Hoy, nada más levantarme, miro los geranios rojos, púrpuras y rosados que lindan con este mi confortable gallinero, y mi cresta se dobla triste de rabia. Las cañas del azarbe con sus jopos danzantes tampoco sonríen ni baten palmas al bello amanecer. Los gorriones de la pileta del agua que ayer se deshacían en trinos amorosos, hoy son cantos lastimeros. Los confundo con cucarachas y ratones. Y el amarillo de los dátiles de la palmera del paseo tampoco colma con su copiosidad dorada mis ojos extrañados. Hasta esta misma mañana, yo misma, nada más ver el alba, me ponía a cacarear de gozo escandalizando a gatos y culebras. Hoy no es lo mismo. Cosa rara.
Alzo el cuello y descubro la razón de mi desconsuelo. Mi calle de toda la vida ya no se llama Carril de las Ponedoras. Le han cambiado el nombre por otro más aguerrido: Avenida del General Ortega Smith. Me llevo las patas a mi incomprensible sesera. No sé qué tecla, qué llave de mi cuerpo pulsar para encender la chispa que haga sentirme viva y aletear de nuevo mis plumas.

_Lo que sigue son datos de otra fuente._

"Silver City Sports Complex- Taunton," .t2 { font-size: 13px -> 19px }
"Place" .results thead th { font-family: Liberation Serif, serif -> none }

En otro tiempo, cuando esta calle se llamaba Las Ponedoras, era otra cosa. Las gozosas algarabías de los geranios de mi balcón llenaban de alegría a quienes por aquí pasaban, por mucho que sus espaldas cargaran lutos y cadenas. Desde que le cambiaron el rótulo a esta calle y le pusieron nombre tan fusilero y de tan cruel y amedrentador verbo, capaz de escupirme con su altanero pico deja ya de ser gallina, que no tienes ni un medio huevo, yo misma y todas mis congéneres hemos decidido declararnos en huelga infinita.

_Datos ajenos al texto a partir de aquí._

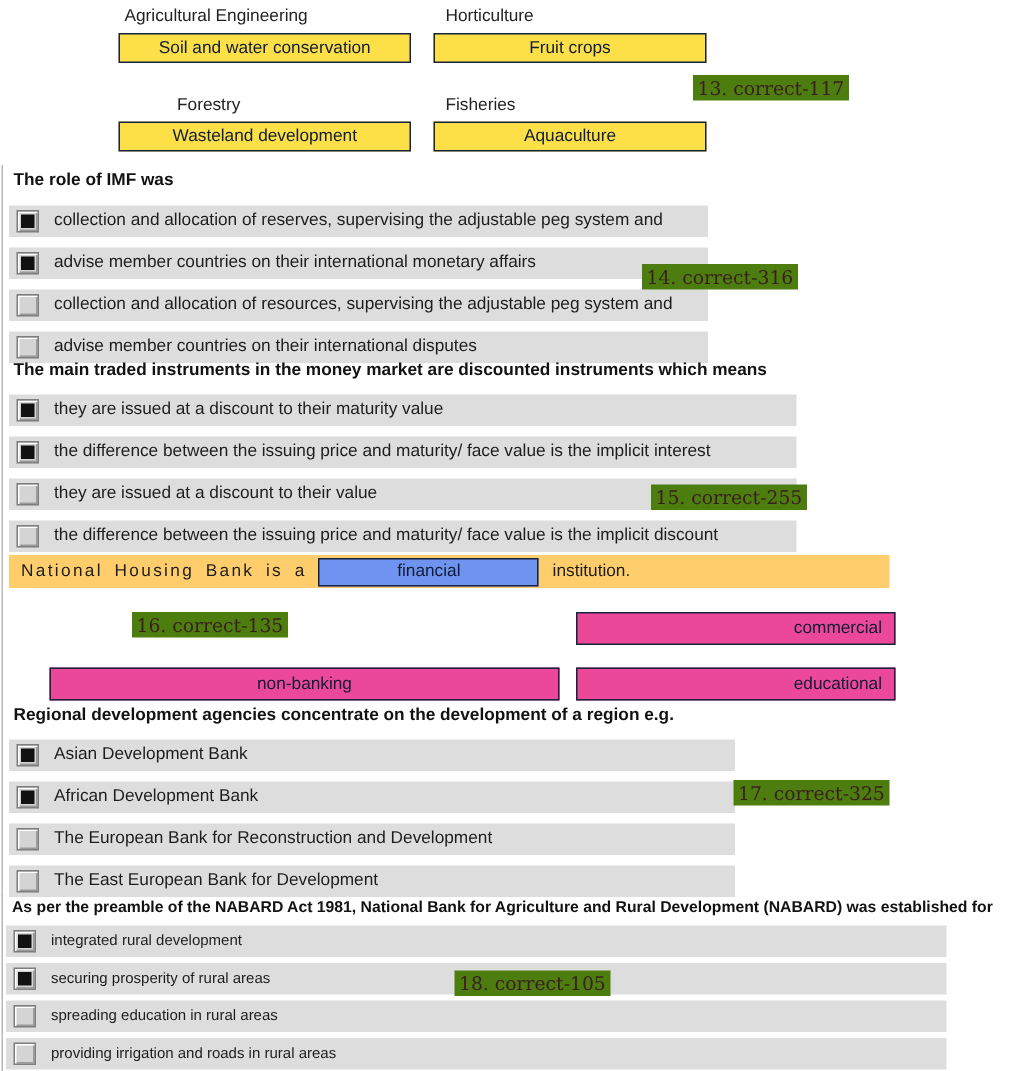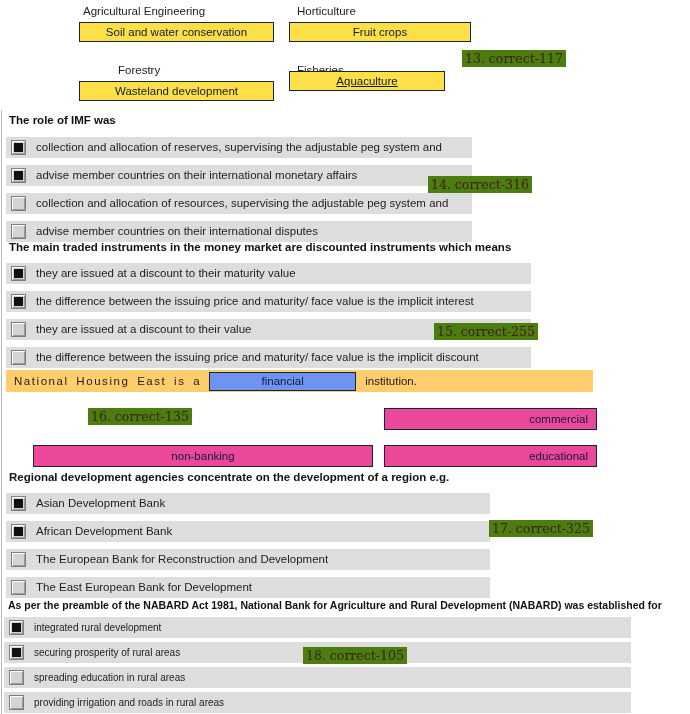"Aquaculture" div.word-box { text-decoration: underline -> none; top: 71px -> 81px; width: 156px -> 182px }
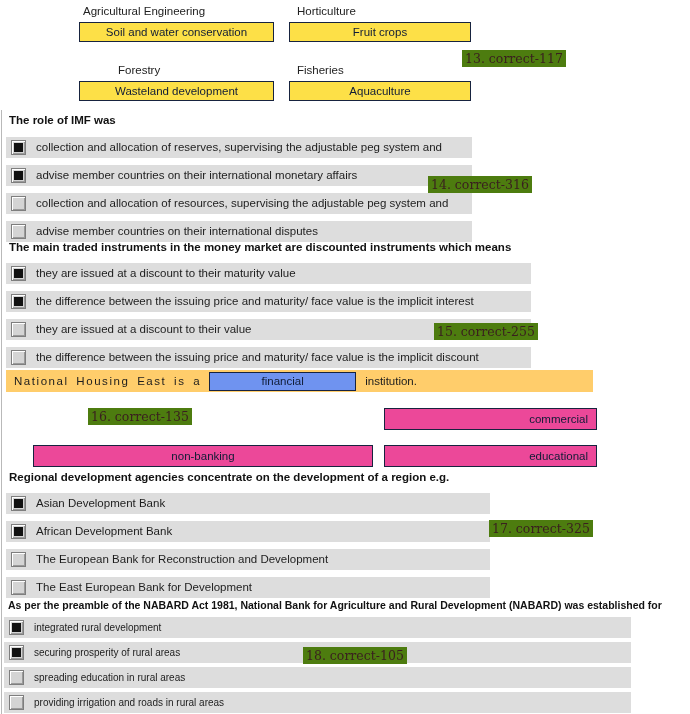"National Housing East is a" span.band-text { text: East -> Bank }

A partir de hoy mismo dejaremos de encuclillarnos ante la ralea de tu nombre: Avenida del General Ortega Smith. Y ya nunca más las fauces y galillos de vuestras huestes escopetaras probaran bocado alguno con sabor a huevo. No más ensaladillas, ni flanes ni yogures, ni tortillas y natillas. Y como diría vuestro nuevo mentor Javier Milei: ¡Váyanse todos ustedes al carajo!